YOUR ASSIGNMENT:
The line that holds "[763,176,943,192] 线程的5个状态和转化、 ->" marks the start. Return it and each following line through the end of the data, unchanged.

========

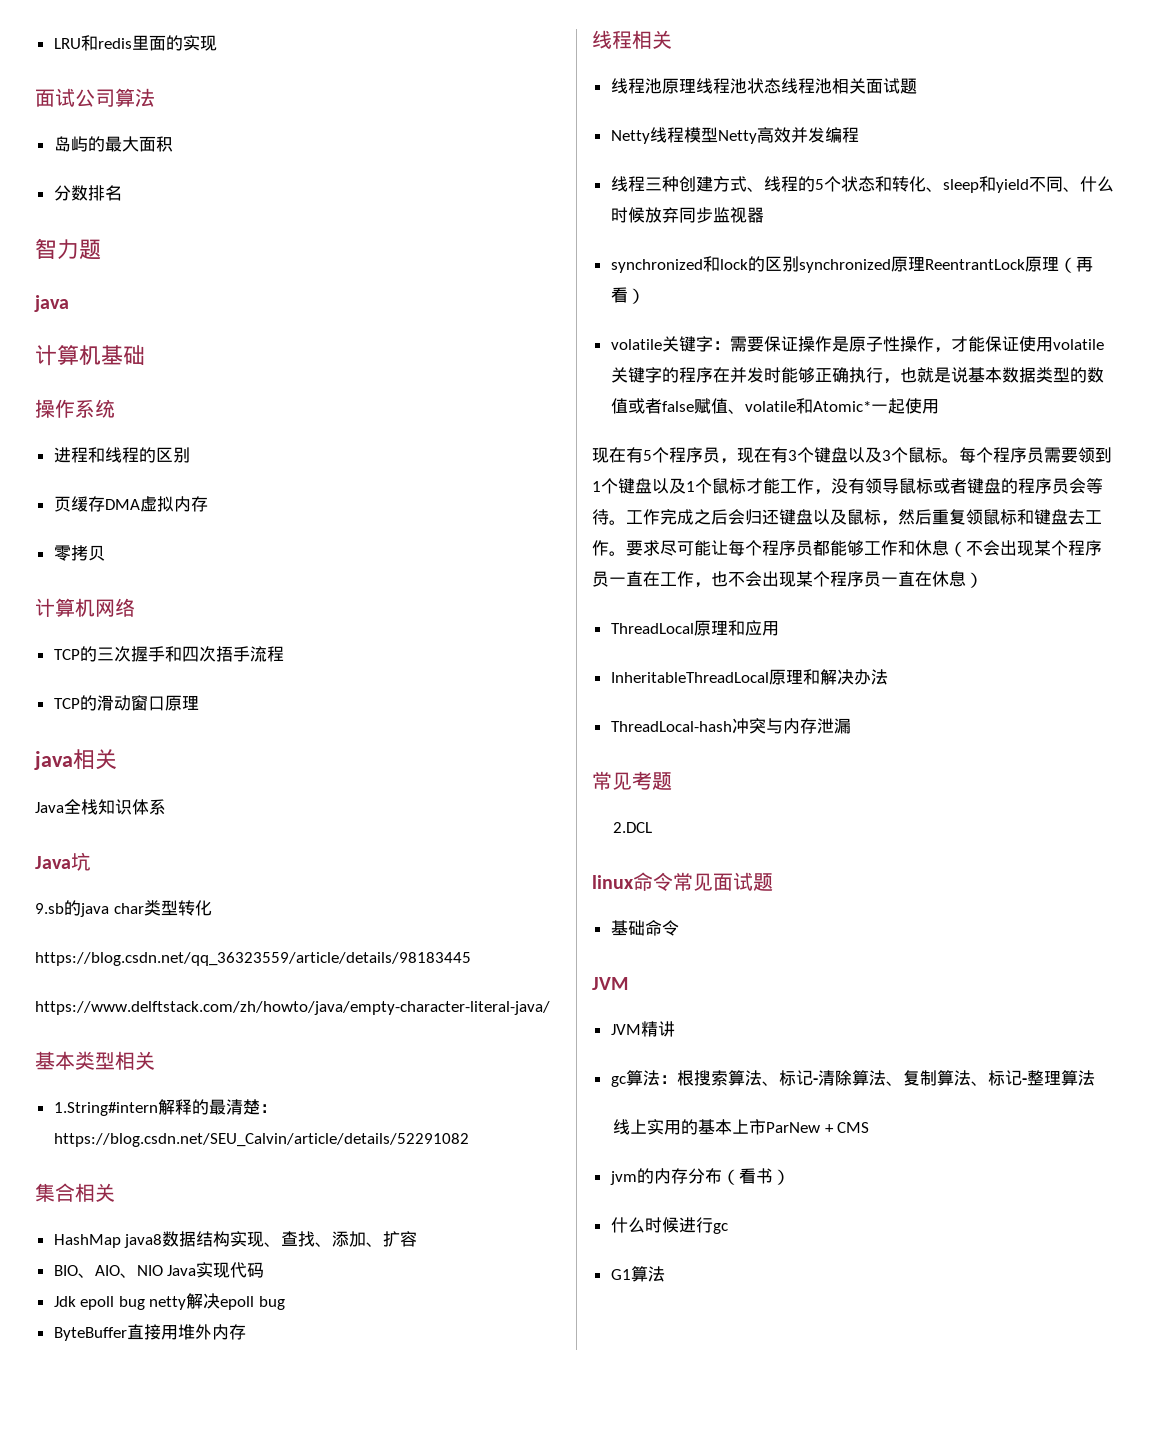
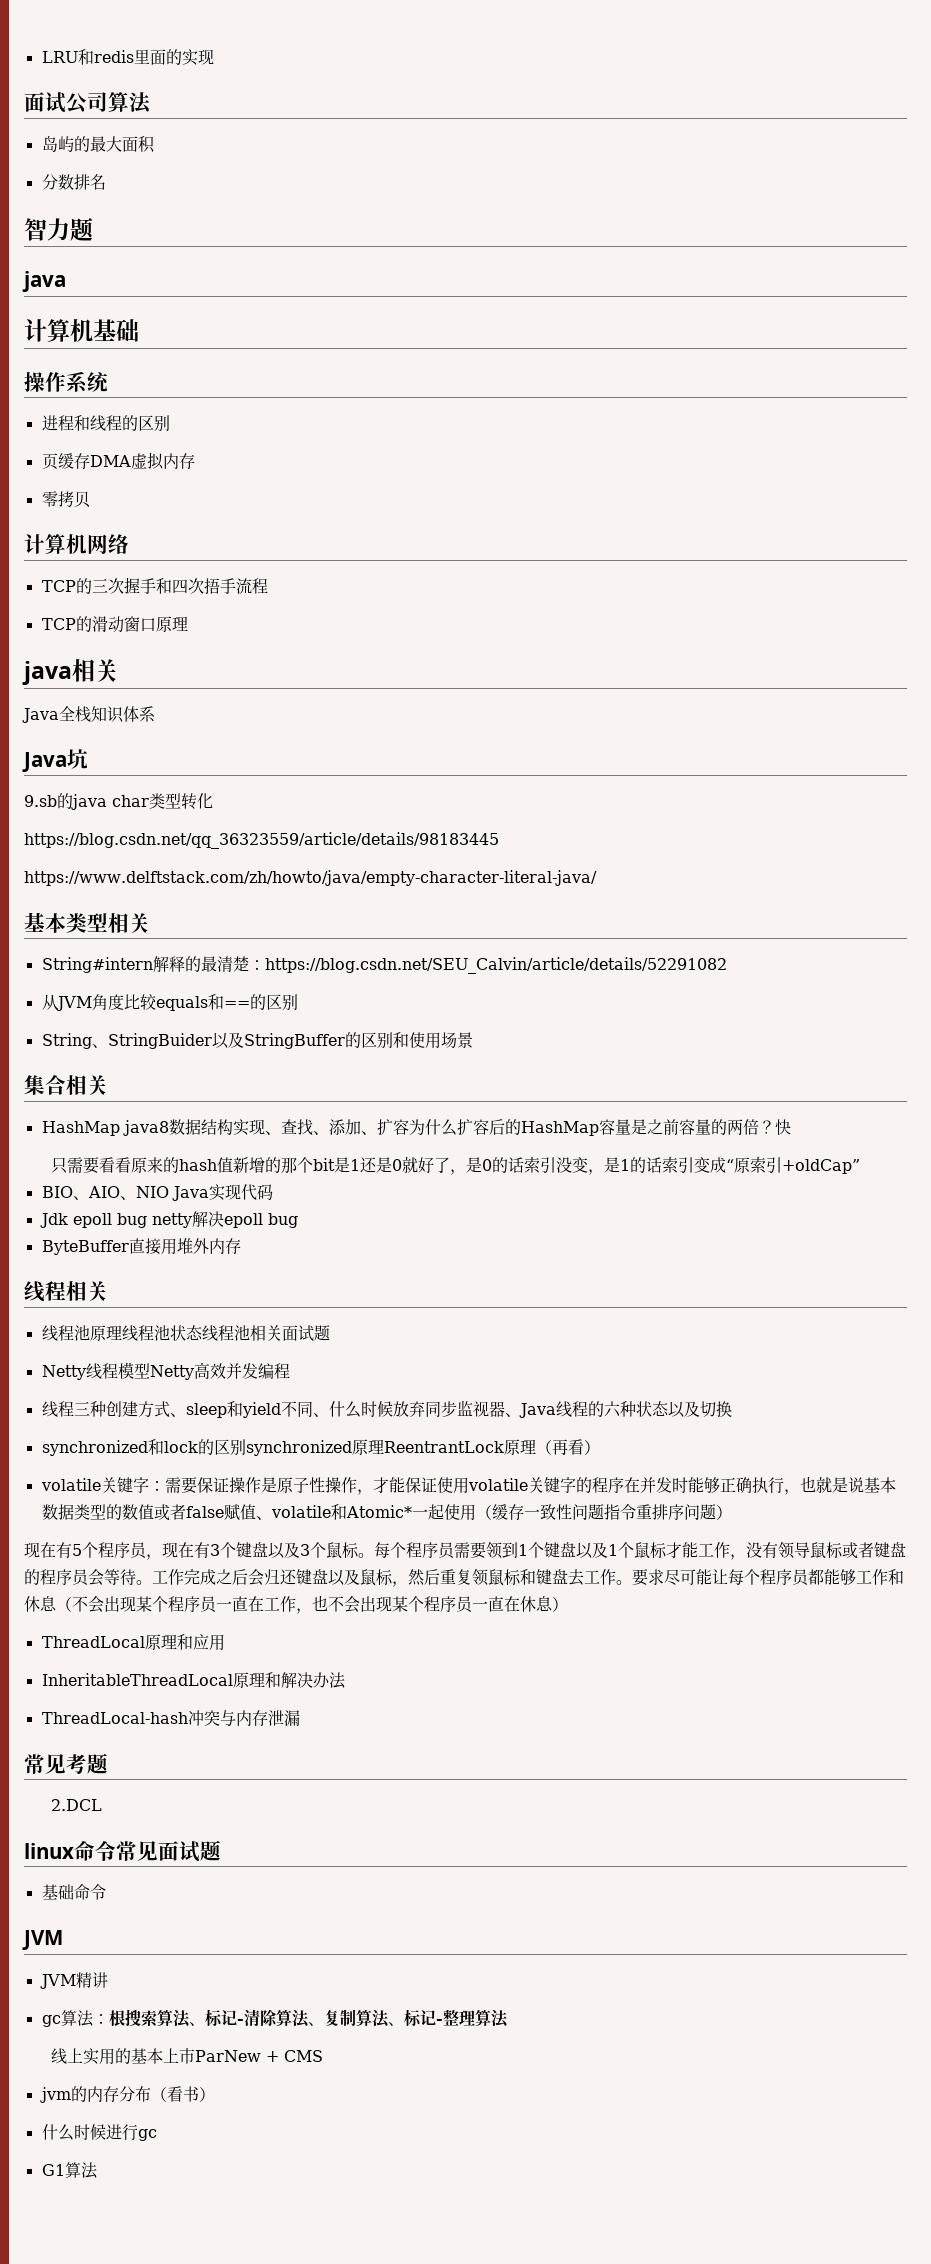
[53,1102,158,1116] 1.String#intern -> [41,957,153,973] String#intern
(469, 1140) none -> [41,994,298,1011] [41,1032,473,1049] // 从JVM角度比较equals和==的区别 // String、StringBuider以及StringBuffer的区别和使用场景
(418, 1239) none -> [408,1119,791,1136] [51,1156,861,1175] 为什么扩容后的HashMap容量是之前容量的两倍？快 // 只需要看看原来的hash值新增的那个bit是1还是0就好了，是0的话索引没变，是1的话索引变成“原索引+oldCap”
[763,176,943,192] 线程的5个状态和转化、 -> (186, 1415) none
(764, 215) none -> [504,1401,732,1418] 、Java线程的六种状态以及切换
(939, 406) none -> [475,1504,732,1520] （缓存一致性问题指令重排序问题）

========

TASK ANSWER:
[763,176,943,192] 线程的5个状态和转化、 -> (186, 1415) none
(764, 215) none -> [504,1401,732,1418] 、Java线程的六种状态以及切换
(939, 406) none -> [475,1504,732,1520] （缓存一致性问题指令重排序问题）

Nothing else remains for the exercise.